En esta sencilla frase Jesucristo nos descubre cual es la esencia de su mensaje: una promesa. No es como las que hicieron los profetas, porque ellos prometieron la llegada del Mesías; es la promesa que responde al deseo más profundo del hombre: el anhelo de inmortalidad. El Señor sabe que estamos hastiados de promesas que no sacian nuestro corazón; sabe que vivimos en la continua decepción de las promesas incumplidas por los hombres, de las esperanzas frustradas y los sueños rotos. Conoce cada corazón y sabe que sus deseos son demasiados para poder satisfacerlos en una sola vida. Sabe que buscamos un amor que no muera, un amor para siempre. ¿Qué otra cosa podía prometer que la Vida Eterna? Cualquier otra promesa se nos habría quedado corta, aunque la habríamos aceptado. Pero cuando hace esta promesa, la que todos esperaban en lo profundo de su corazón, no la aceptan: “Ahora vemos que estás endemoniado…” como si quisiera tentarnos con vanas esperanzas.
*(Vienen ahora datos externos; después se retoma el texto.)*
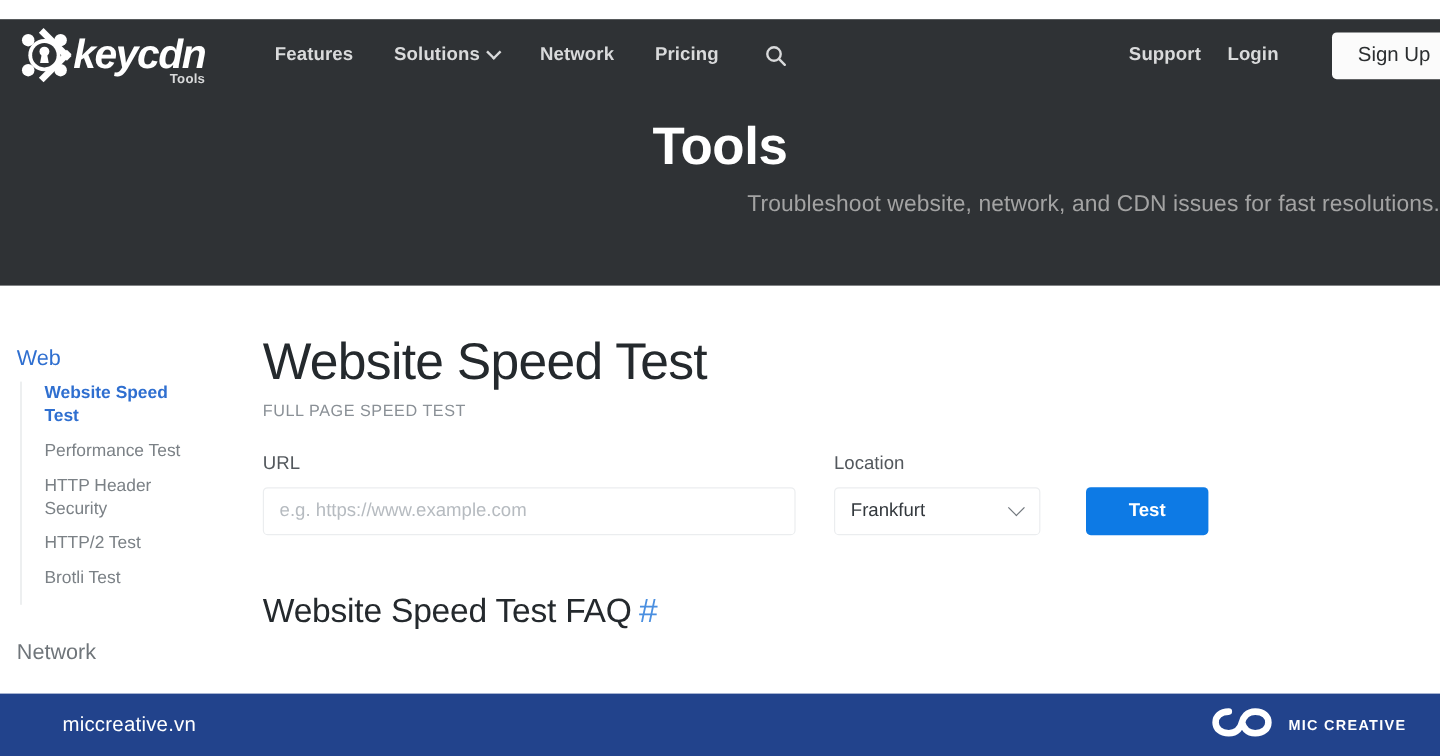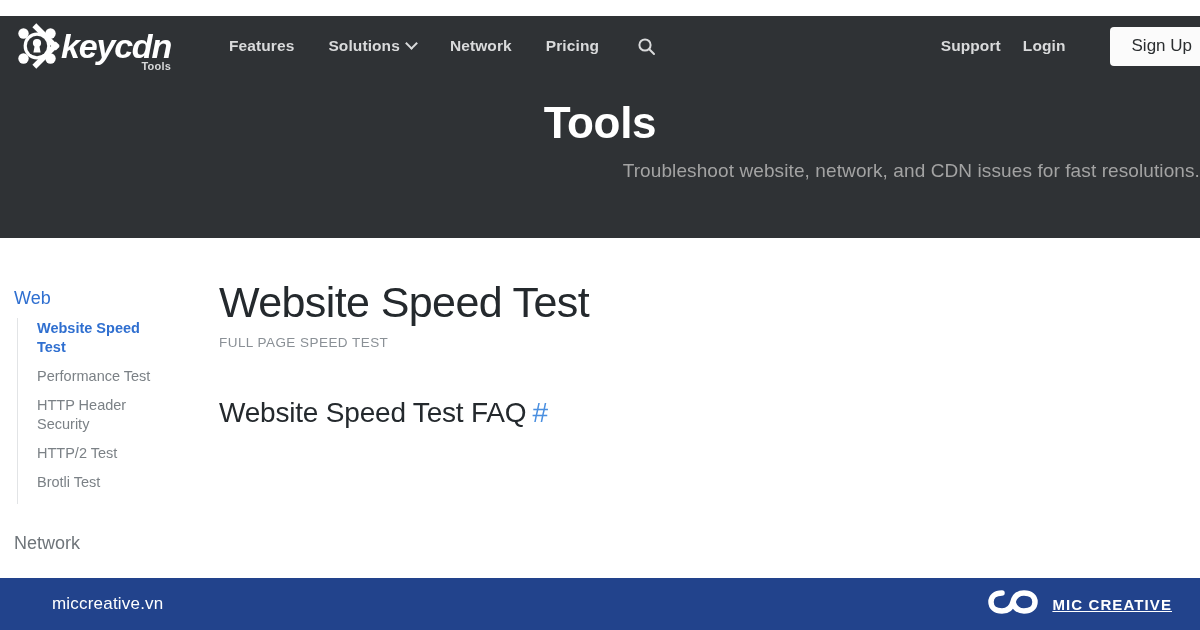"URL" div.form-row { html: none -> <div> <div> <div>URL</div> <input> </div> <div> <div>Location</div> <div> <span>Frankfurt</span> <i></i> </div> </div> <button>Test</button> </div> }
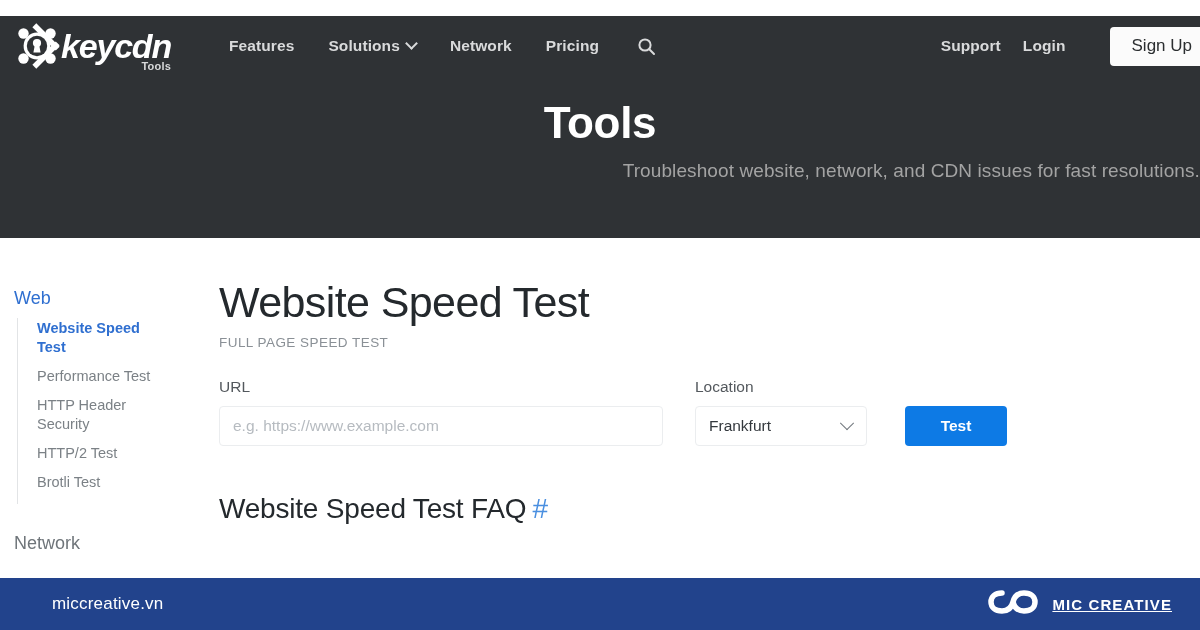"MIC CREATIVE" .banner-brand { font-size: 15px -> 12px; text-decoration: underline -> none }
¿No recuerda esto al pasaje de Naamán el sirio cuando se llena de ira porque el profeta le manda bañarse en el Jordán 7 veces para quedar sano? Son sus sirvientes los que le hacen entender que no tiene razón al enfadarse porque el objeto de su esperanza, su salud, la tiene al alcance de la mano cuando parecía imposible. La promesa era demasiado grande, el riesgo de la decepción también. Ahora Cristo nos promete la vida para siempre y solo pone una condición: guardar su palabra, hacer su voluntad, llevar su evangelio en el corazón y en los labios. Y todavía seguimos quejándonos pensando: “yo pensaba que me pediría ser mártir o que lo diese todo para ganar ese premio… ¿acaso no hay gurús para seguir o palabras más útiles y acertadas para escucharlas?”. Nos da miedo la decepción, nos da miedo que algo tan grande pueda no ser verdad y por eso nos da miedo “guardar su palabra” hasta las últimas consecuencias. Pero es que el premio es muy grande y además empieza a vivirse desde el momento en que se acoge la palabra de Dios. Entonces la vida comienza a dilatarse, a expandirse y a hacerse eterna ya en esta vida. Como decía el poeta: “[…] quien lo probó…lo sabe”.

Que María nos enseñe a creer en las promesas de Cristo nuestro Señor. Amén.